How Sarah Harris Found Power in Her Eczema Story

Sarah Harris

Patient advocate, journalist

Sarah Harris has lived with eczema since early childhood, navigating the challenges of a visible, chronic skin condition through every stage of life. From a severe flare that landed her in the hospital at age 8 to a transformative experience at Camp Discovery, Sarah has turned her lived experience into advocacy. As a journalist and storyteller, she now uses her platform to elevate the voices of patients with eczema and help bridge the gap between those living with the disease and the systems that treat it.

When were you first diagnosed with eczema, and what was it like growing up with the condition?

Sarah Harris: I was diagnosed when I was around 3 years old. It started after I had a scary asthma attack, and shortly afterward, eczema emerged — part of what we call the atopic triad. I grew up in Dallas, Texas, which is notorious for allergies, and over time my eczema progressed from a fairly mild childhood case to something more severe. I had itchy, inflamed skin that impacted every part of my daily life. In third grade, it got so bad that I developed erythroderma, where your skin becomes so inflamed you lose body heat through it. That landed me in the hospital.

My parents took me to see Jon Hanifin, M.D., at OHSU in Portland, a dermatologist who helped define the diagnostic criteria for eczema. I was hospitalized for several days and went through intense treatment: wet wraps, steroids, antibiotics. There weren’t a lot of options back then. Managing eczema felt like trial and error, and it often took a mental toll. As a kid, all I wanted was to fit in, to play outside without people staring or asking questions about my skin.

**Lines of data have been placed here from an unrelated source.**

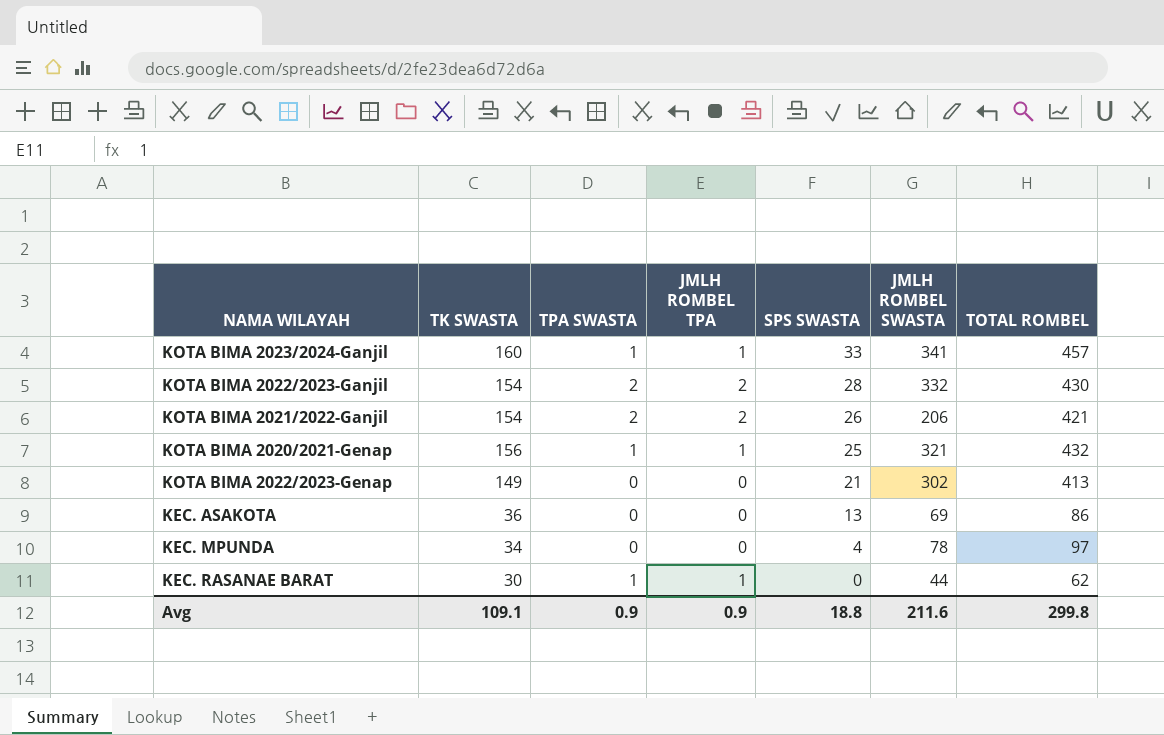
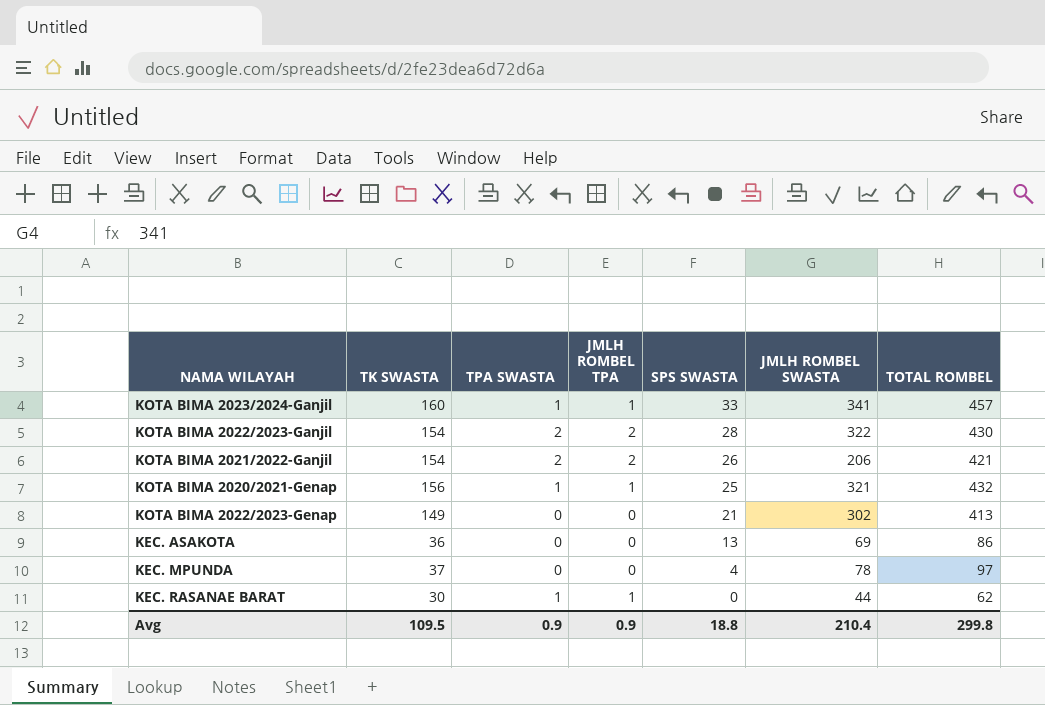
KOTA BIMA 2022/2023-Ganjil | JMLH ROMBEL SWASTA: 332 -> 322
KEC. MPUNDA | TK SWASTA: 34 -> 37
Avg | TK SWASTA: 109.1 -> 109.5
Avg | JMLH ROMBEL SWASTA: 211.6 -> 210.4

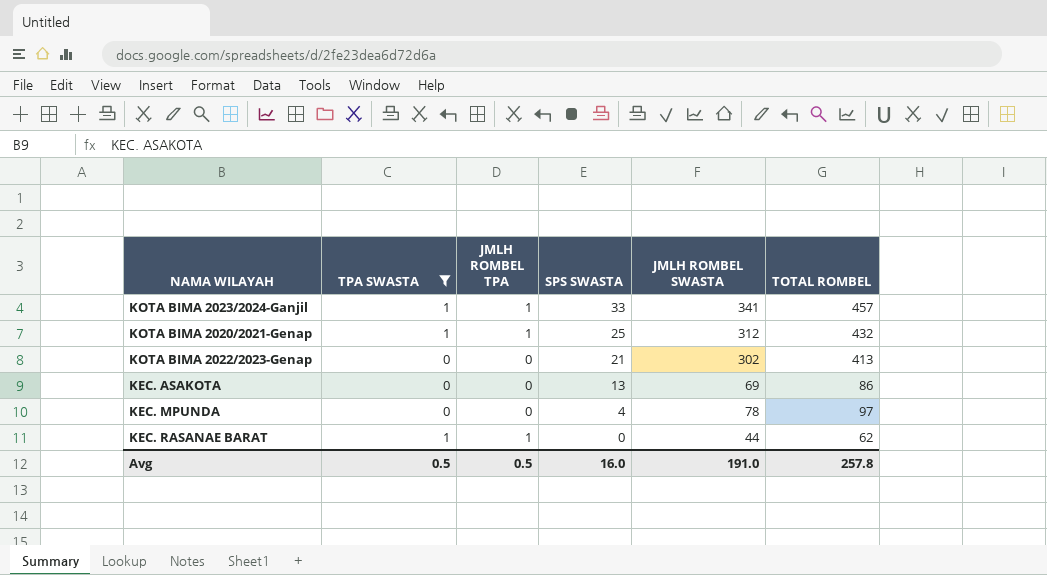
filter: none -> TPA SWASTA != 2
column TK SWASTA | position: 2 -> none
KOTA BIMA 2020/2021-Genap | JMLH ROMBEL SWASTA: 321 -> 312
Avg | TPA SWASTA: 0.9 -> 0.5
Avg | JMLH ROMBEL TPA: 0.9 -> 0.5
Avg | SPS SWASTA: 18.8 -> 16.0
Avg | JMLH ROMBEL SWASTA: 210.4 -> 191.0
Avg | TOTAL ROMBEL: 299.8 -> 257.8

Was there a moment that really changed how you saw your eczema?

SH: Absolutely. When I was around 10, I went to Camp Discovery, a summer camp run by the American Academy of Dermatology for kids with chronic skin conditions. It was a turning point. For the first time, I was surrounded by people who looked like me — not just kids with eczema, but others with vitiligo, psoriasis and rare genetic skin diseases. It normalized my experience and gave me a huge confidence boost.

I stayed in touch with my camp friends through letters and instant messaging. I even returned as a volunteer years later. That camp was transformative. It made me realize that while eczema is tough, I’m not alone. It also sparked an amateur interest in dermatology that I still carry with me today.

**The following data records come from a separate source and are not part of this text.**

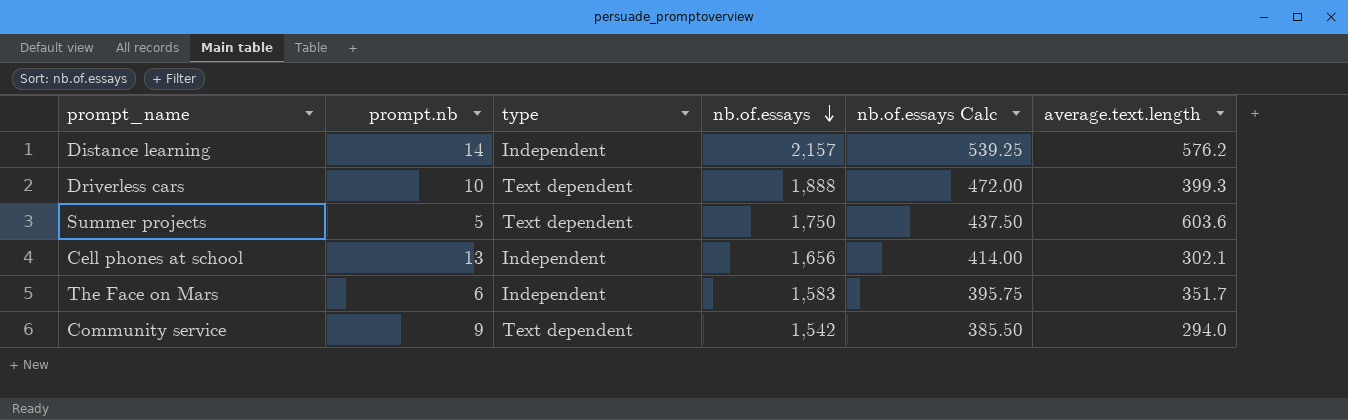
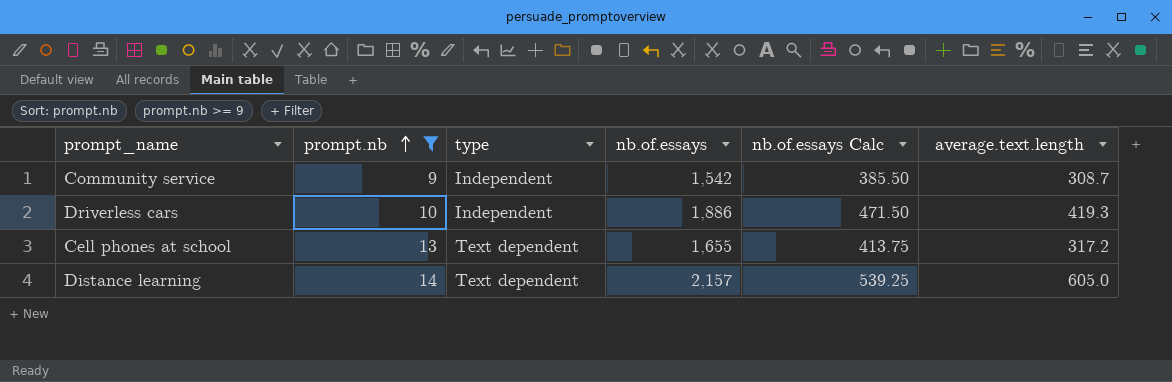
filter: none -> prompt.nb >= 9
row order: nb.of.essays descending -> prompt.nb ascending
Community service | type: Text dependent -> Independent
Community service | average.text.length: 294.0 -> 308.7
Driverless cars | type: Text dependent -> Independent
Driverless cars | nb.of.essays: 1,888 -> 1,886
Driverless cars | nb.of.essays Calc: 472.00 -> 471.50
Driverless cars | average.text.length: 399.3 -> 419.3
Cell phones at school | type: Independent -> Text dependent
Cell phones at school | nb.of.essays: 1,656 -> 1,655
Cell phones at school | nb.of.essays Calc: 414.00 -> 413.75
Cell phones at school | average.text.length: 302.1 -> 317.2
Distance learning | type: Independent -> Text dependent
Distance learning | average.text.length: 576.2 -> 605.0

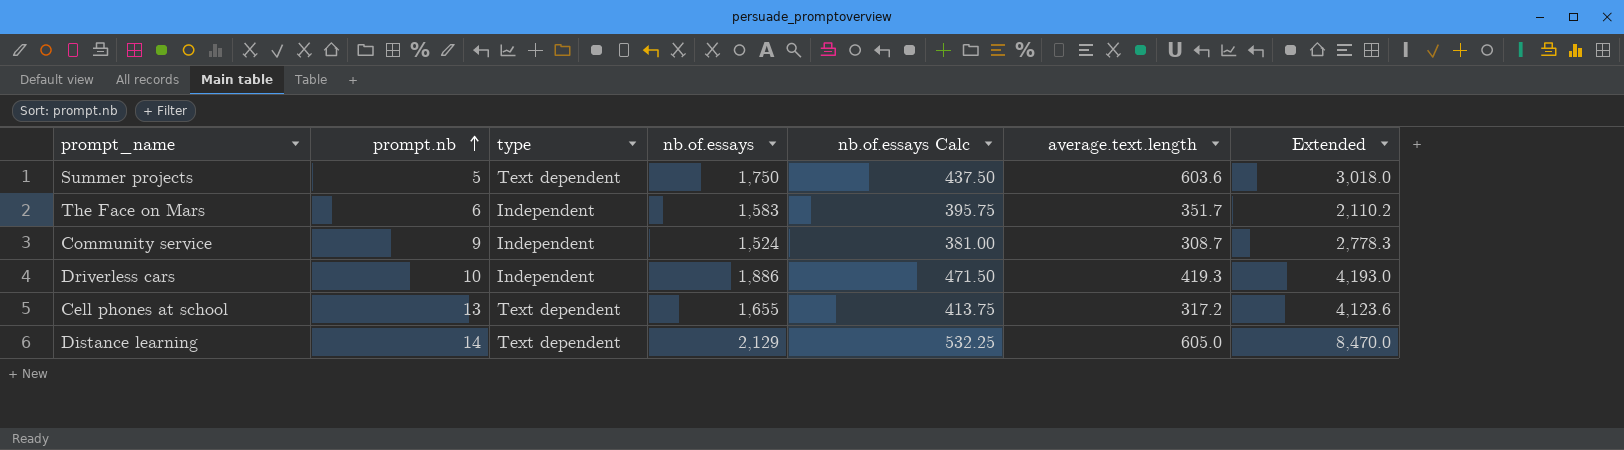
filter: prompt.nb >= 9 -> none
column Extended | formula: none -> [prompt.nb] * [average.text.length]
Community service | nb.of.essays: 1,542 -> 1,524
Community service | nb.of.essays Calc: 385.50 -> 381.00
Distance learning | nb.of.essays: 2,157 -> 2,129
Distance learning | nb.of.essays Calc: 539.25 -> 532.25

What are some of the unique challenges of having a visible condition like eczema?

SH: Skin is a very social organ. People make a lot of assumptions about you based on what your skin looks like — whether you’re healthy, clean, desirable or even trustworthy. That’s a lot of pressure when you’re living with a chronic condition. With eczema, there’s also the itch factor. There’s a stigma to scratching. People see it as a lack of self-control or assume it’s contagious. And yet, culturally, eczema is often minimized as just “dry skin.”

But for many of us, it’s so much more than that. It’s a condition that can impact every aspect of life — your sleep, your job, your relationships, your confidence. And that impact shifts depending on where you are in life.

How has your lived experience shaped your work as a writer and journalist?

SH: We like tidy illness narratives: “I got sick, I did something, and then I got better.” But chronic conditions don’t work that way. Eczema flares and fades. It doesn’t have a clean ending. As a storyteller, I try to resist that narrative pressure. Instead, I focus on how people live with their conditions — what makes life joyful or bearable, how they adapt and what kind of care they receive.

When I tell eczema stories, I want people to see the complexity: how the disease changes with time, how it touches everything, and how patients deserve more than to just “get by.“

What led you to get involved with the National Eczema Association (NEA)?

SH: In my 20s, I had a terrible flare — possibly topical steroid withdrawal — and I could barely get out of bed. It was a huge wake-up call. I started seeking out others who were going through similar things and found a growing online eczema community. That led me to NEA.

I went to Eczema Expo in 2019, and it was life-changing. Meeting people face to face, hearing their stories — I realized I had a community. Since then, I’ve written articles and helped lead workshops.

What’s one piece of advice you would give to someone newly diagnosed with eczema?

SH: Eczema is part of who you are, but it’s not all of who you are. It’s easy to fall into the trap of obsessively trying to “fix“ your skin — cutting out foods, eliminating products, giving up joy. But you deserve a full life. Focus on how you can live well in your skin today.

This transcript was edited for clarity.